The Mirage Activa™ mask is an accessory to a non-continuous ventilator (respirator) intended for single-patient use for adult patients prescribed continuous positive airway pressure (CPAP) and bi-level therapy in hospital, clinic, and home environments.

Mirage ActivaTM is a respiratory nasal mask using dual cushion design with built-in bellows. It is a single-patient-use interface accessory for use with CPAP and bi-level devices.

Here's a breakdown of the acceptance criteria and study information for the Mirage Activa™ Mask, based on the provided text:

1. Table of Acceptance Criteria and Reported Device Performance

2. Sample Size Used for the Test Set and Data Provenance

The provided document does not specify a sample size for a test set. This report focuses on comparing engineering characteristics of the new device to a predicate device, rather than a clinical study with patient data.

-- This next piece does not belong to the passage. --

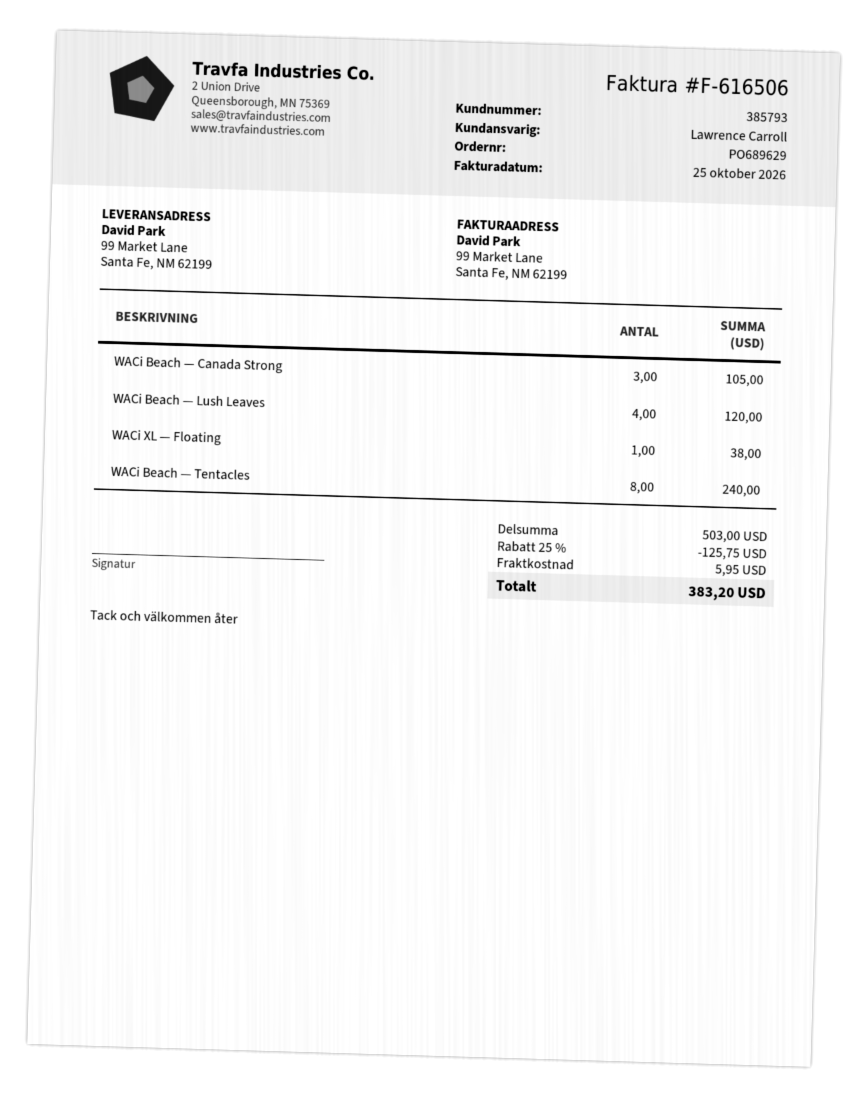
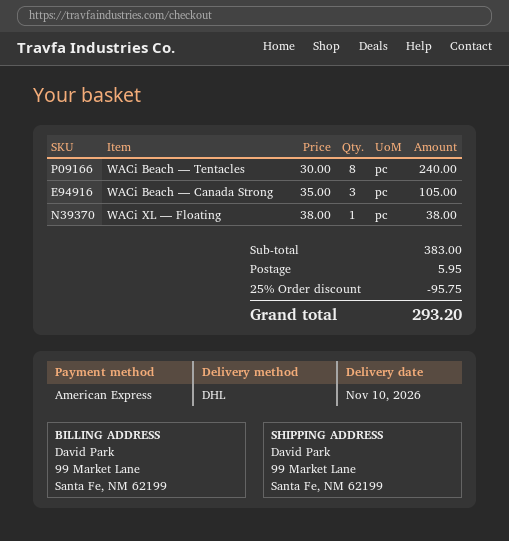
WACi Beach — Lush Leaves: 4 for 120.00 -> none
subtotal: 503.00 -> 383.00
discount: 25% = 125.75 -> 25% = 95.75
total: 383.20 -> 293.20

The data provenance is not explicitly stated. The tests conducted were likely prospective engineering tests performed by ResMed Ltd. in a lab setting to assess the physical properties of the mask.

3. Number of Experts Used to Establish the Ground Truth for the Test Set and Qualifications of Those Experts

This type of information is not applicable to this submission. The "ground truth" here is established through engineering and material testing standards (e.g., ISO 10993 for biocompatibility) and direct comparison of functional parameters to a known predicate device. There is no mention of human expert consensus for interpreting test results in the context of clinical "ground truth."

4. Adjudication Method for the Test Set

This is not applicable here as there is no mention of a human expert panel or adjudication process for the engineering test results.

5. If a Multi-Reader Multi-Case (MRMC) Comparative Effectiveness Study Was Done, If so, What Was the Effect Size of How Much Human Readers Improve with AI vs Without AI Assistance

This is not applicable. The Mirage Activa™ Mask is a physical medical device (a nasal mask) and does not involve AI or human readers in the context of image interpretation or diagnostic tasks.

6. If a Standalone (i.e., algorithm only without human-in-the-loop performance) Was Done

This is not applicable as the device is a physical nasal mask, not an algorithm.

7. The Type of Ground Truth Used (expert consensus, pathology, outcomes data, etc.)

For the functional performance criteria (pressure-flow, dead space, flow impedance), the "ground truth" is established by engineering measurements against pre-defined specifications and direct comparison to the physical characteristics of the predicate device.

For biocompatibility, the "ground truth" is established by compliance with ISO 10993 standards and the use of previously cleared materials.

8. The Sample Size for the Training Set

This is not applicable. The Mirage Activa™ Mask is a physical medical device, not a machine learning model, so there is no concept of a "training set."

9. How the Ground Truth for the Training Set Was Established

This is not applicable as there is no training set for this device.